Antonio ya hacía las veces de padre intentando recomponerme: «¿Qué será lo primero que hagas cuando ingreses?». Aún dudé; pensé que esta podía ser la pregunta definitiva, o más concretamente, que una respuesta mal pronunciada podía disipar mis sueños, como tantas veces había ocurrido en el pasado. Por suerte, ya había meditado largo y tendido sobre el tema: «Primero desharé las maletas y abrazaré a mis compañeros (supongo que no en este orden); segundo, antes de ponerme a trabajar, escribiré una carta para alentar a los candidatos que hayan sido rechazados».

Metaforizo mi suerte en lo relativo a la literatura como si se tratara de un brote superviviente del desierto. En mi casa no había biblioteca, no tuve abuelos que me contaran batallitas, ni hermanos con los que compartir lecturas, ni sobrinos que me inspiraran cuentos, ni vecinos que se parecieran remotamente a William Forrester. Paradójicamente, quizás para paliar esas ausencias, me aferré a la literatura en cuanto esta y yo nos conocimos.

El actor Rob Brown interpretando al adolescente que nunca fui.

Por eso era tan importante para mí ingresar en la Fundación Antonio Gala; por eso, cada vez que me rechazaban (no besé el santo a la primera), sentía la desolación de un huérfano al que nadie quiere adoptar. Sé lo que se siente, compañeros: yo también he sufrido el duelo. Pero no debéis tirar la toalla, porque nadie os ha olvidado. Vuestro arte es tan importante como el de cualquiera; aferraos a él y no dejéis que ninguna decepción perjudique vuestra carrera, vuestra visión, vuestro estilo de vida.
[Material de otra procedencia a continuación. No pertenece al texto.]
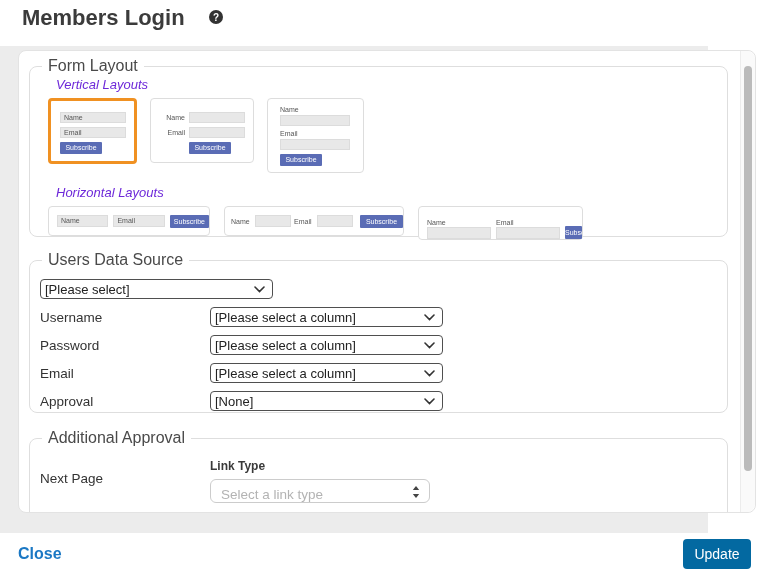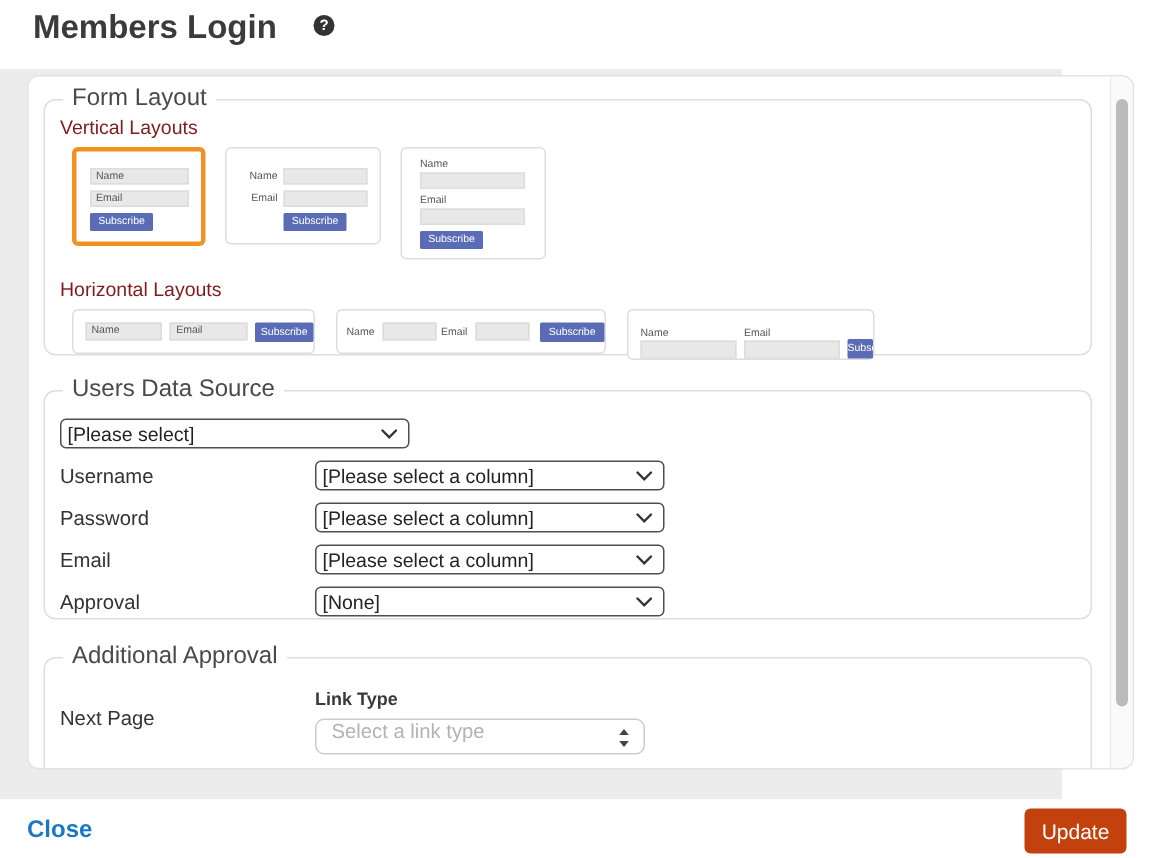--- a/index.html
+++ b/index.html
@@ -28,21 +28,21 @@
   .scroll-thumb { position:absolute; top:15px; left:3px; width:8px; height:405px;
                   background:#bbbbbb; border-radius:4px; }
 
   
   fieldset { border:1px solid #dedede; border-radius:8px; padding:0 12px 6px 10px; margin:0; }
   legend { font-size:16px; color:#4a4a4a; padding:0 6px; margin-left:2px; }
   .fs-form { height:180px; }
   .fs-data { margin-top:14px; height:162px; padding-top:10px; }
   .fs-add  { margin-top:16px; height:120px; }
 
-  .group-label { font-size:13px; color:#7f1d1d; margin:2px 0 6px 0; }
+  .group-label { font-size:13px; color:#6d28d9; margin:2px 0 6px 16px;font-style:italic; }
 
   
   .thumb { background:#fff; border:1px solid #ddd; border-radius:4px; cursor:pointer; }
   .bar { background:#e8e8e8; border:1px solid #dcdcdc; height:11px; font-size:7px; color:#555;
          line-height:9px; padding-left:3px; overflow:hidden; }
   .sub-btn { background:#5a6cb5; color:#fff; font-size:7px; height:12px; line-height:12px;
              text-align:center; border-radius:1px; overflow:hidden; }
   .lbl { font-size:7px; color:#555; }
 
   .vrow { display:flex; align-items:flex-start; gap:13px; margin-left:8px; }
@@ -80,29 +80,29 @@
   .sel { position:relative; width:233px; height:20px; border:1px solid #4f4f4f; border-radius:4px;
          background:#fff; display:flex; align-items:center; padding:0 22px 0 4px; cursor:pointer; }
   .sel .val { font-size:13px; color:#222; white-space:nowrap; overflow:hidden; }
   .sel svg { position:absolute; right:7px; top:6px; }
 
   
   .ao-row { display:flex; margin-top:8px; }
   .ao-label { width:170px; font-size:13.5px; color:#333; padding-top:16px; }
   .lt-label { font-size:12px; font-weight:700; color:#3a3a3a; margin-bottom:6px; margin-top:4px; }
   .lt-select { position:relative; width:220px; height:24px; border:1px solid #ccc; border-radius:6px;
-               background:#fff; display:flex; align-items:flex-start; padding:0 26px 0 10px; cursor:pointer; }
+               background:#fff; display:flex; align-items:flex-end; padding:0 26px 0 10px; cursor:pointer; }
   .lt-placeholder { color:#b3b3b3; font-size:13.5px; white-space:nowrap; overflow:hidden; }
   .lt-select svg { position:absolute; right:8px; top:5px; }
 
   
   .footer { position:absolute; left:0; top:533px; width:775px; height:39px; background:#fff; }
   .close-link { position:absolute; left:18px; top:12px; font-size:16px; font-weight:700;
                 color:#1b78c4; cursor:pointer; text-decoration:none; }
-  .update-btn { position:absolute; right:24px; top:6px; width:68px; height:30px; background:#c2410c;
+  .update-btn { position:absolute; right:24px; top:6px; width:68px; height:30px; background:#0369a1;
                 border:none; border-radius:4px; color:#fff; font-size:14px;
                 font-family:"Liberation Sans", sans-serif; cursor:pointer; }
 </style>
 </head>
 <body>
 
 <div class="header">
   <div class="title">Members Login</div>
   <div class="help">?</div>
 </div>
Ser rechazado en una beca de tales magnitudes es difícil de soportar, pero no es el fin. La Fundación recibe centenares de solicitudes de ingreso cada año y muchas veces se toman decisiones que casi desdeñan el perfil del interesado o la memoria de su proyecto. Eso no nos resta idoneidad, simplemente enfoca un farol hacia otro camino. Los azares del destino son eso, azares: hay que aprender a cabalgarlos sin despeinarse.

Tenemos mucho que aportar. Somos la generación que va a contar el cambio de siglo, el movimiento de los indignados, la «Gran Recesión». Debemos creer en nuestro trabajo y seguir construyendo y reconstruyendo con esmero y tenacidad. Recordad que los fracasos jamás son definitivos. Cézanne fue incomprendido durante toda su juventud. Los Beatles fueron rechazados en la audición de Decca. El MoMA no quería exponer las obras de Andy Warhol. El primer libro de Borges tuvo una pésima acogida. Cervantes publicó El Quijote con 58 años.

Alzad las plumas, los cinceles, los pinceles y las batutas. No privéis al mundo, ni (sobre todo) a vosotros mismos, de vuestro arte.